Губы Волкова искривляются в подобие улыбки, но это гримаса боли.
– Невиновный. Идеальная жертва. Ковалёв подкинул мне его, чтобы проверить – окончательно ли я превратился в тупого мясника. А я… я сделал вид. Я давил на него. Позволял тебе ненавидеть меня. Потому что твоя ненависть… была лучшим прикрытием. Для тебя самой.
Он замолкает, переводя дух. Я вижу, как он борется со слабостью, подбирая слова.
– Но ты… слишком умная, чтобы заглотить наживку. Ты полезла не туда. Уперлась. В «Хронос». В архив. Ты увидела её фотографию. – Его голос срывается. – И я испугался. Не за дело. За тебя. Потому что если ты докопаешься раньше, чем я соберу всё… они убьют тебя. Как её. Чтобы замолчать навсегда. Поэтому я… я пытался тебя отвадить. Грубо. Жестоко. Чтобы ты возненавидела меня ещё сильнее и бросила это. Ушла. Была жива.
Слёзы подступают к моим глазам. Я отчаянно моргаю.
– Ты сказал, что не сможешь меня защитить.
– И это была правда, – хрипит он. – Пока я играл в их игру, пока я был «их» следователем – я был бессилен. Единственный способ защитить тебя – сделать так, чтобы ты сама отступила. Или… чтобы они думали, что ты мне безразлична. А я… я ненавидел каждый день этой лжи. Каждый твой взгляд, полный презрения. Потому что в нём была… была та самая честность, которую я похоронил в себе.
Он протягивает руку – ту, что свободна от капельницы. Дрожащую. Я не думаю. Я накрываю её своими двумя ладонями. Она холодная.
– Когда Денисов сказал, что ты пропала… когда я понял, что Ковалёв взял тебя… – он сжимает мои пальцы с неожиданной силой.
Я прижимаю его руку к своей щеке. Не могу говорить. В горле ком.
– Я не герой, Лен, – шепчет он, и в его глазах появляется та самая, невыносимая усталость. – Я лгал. Манипулировал. Использовал людей. Я позволил убивать. Я стал тем, против кого боролся. Всё ради… ради призрака справедливости. И ради того, чтобы с тобой этого не случилось.
Я наклоняюсь к нему, преодолевая расстояние между креслом и кроватью. Наши лбы почти соприкасаются.
– Ты спас меня, – говорю я, и слёзы, наконец, катятся по моим щекам, – Ты пришёл один. Ты подставил спину.
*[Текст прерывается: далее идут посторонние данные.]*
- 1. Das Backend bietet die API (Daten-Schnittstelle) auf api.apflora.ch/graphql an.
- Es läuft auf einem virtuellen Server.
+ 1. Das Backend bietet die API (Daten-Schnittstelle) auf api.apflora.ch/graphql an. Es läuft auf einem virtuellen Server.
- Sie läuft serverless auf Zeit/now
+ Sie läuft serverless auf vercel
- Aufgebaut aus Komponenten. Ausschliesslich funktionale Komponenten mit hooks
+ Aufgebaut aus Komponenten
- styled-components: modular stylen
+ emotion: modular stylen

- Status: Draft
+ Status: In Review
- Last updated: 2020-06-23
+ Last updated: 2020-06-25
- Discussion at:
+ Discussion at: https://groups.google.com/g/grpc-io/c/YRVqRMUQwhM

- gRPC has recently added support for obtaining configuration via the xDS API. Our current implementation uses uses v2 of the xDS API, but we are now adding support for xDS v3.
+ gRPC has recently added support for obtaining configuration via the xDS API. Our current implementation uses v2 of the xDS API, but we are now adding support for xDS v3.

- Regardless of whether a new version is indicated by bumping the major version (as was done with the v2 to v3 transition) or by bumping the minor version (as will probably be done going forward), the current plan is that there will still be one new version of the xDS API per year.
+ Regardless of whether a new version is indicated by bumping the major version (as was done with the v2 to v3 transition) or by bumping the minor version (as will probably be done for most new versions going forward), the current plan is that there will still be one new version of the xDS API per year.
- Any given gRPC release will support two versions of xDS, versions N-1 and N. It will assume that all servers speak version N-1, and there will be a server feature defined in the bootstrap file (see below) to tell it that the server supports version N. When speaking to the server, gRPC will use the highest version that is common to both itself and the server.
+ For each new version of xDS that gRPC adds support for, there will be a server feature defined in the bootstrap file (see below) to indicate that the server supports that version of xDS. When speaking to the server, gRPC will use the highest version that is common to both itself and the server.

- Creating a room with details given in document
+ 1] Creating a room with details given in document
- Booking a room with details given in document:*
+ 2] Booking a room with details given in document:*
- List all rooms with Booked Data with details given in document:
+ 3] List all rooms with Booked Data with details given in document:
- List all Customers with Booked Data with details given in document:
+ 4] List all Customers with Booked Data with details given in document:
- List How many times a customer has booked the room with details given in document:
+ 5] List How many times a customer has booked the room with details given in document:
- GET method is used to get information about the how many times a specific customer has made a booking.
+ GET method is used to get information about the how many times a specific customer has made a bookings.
Он замолкает, силы покидают его. Но он ещё держит мою руку.
– Флешка… там всё. Доведи до конца. Для… для всех нас.
– Я не одна, – говорю я твёрдо. – Мы доведём. Вместе.
Он кивает, веки снова тяжелеют. Но прежде чем сон или забытьё заберут его, он успевает прошептать:
– Прости меня… за всё.
Я сижу, держа его руку, слушая его ровное дыхание. Впервые за десять лет, наверное, он спит не с болью и ненавистью, а с тишиной. Пусть ненадолго.
Я смотрю на нашу сцепленные руки. На его крупные, израненные пальцы в моих. На флешку, зажатую в другом кулаке.
Война закончилась. Начинается что-то новое. Страшное. Болезненное. Но наше.
И я знаю – я никуда не уйду. Потому что любовь, которая родилась из ненависти, оказалась самой прочной на свете. И теперь ей предстоит пройти через суд, через правду, через всё это грязное прошлое. И выжить.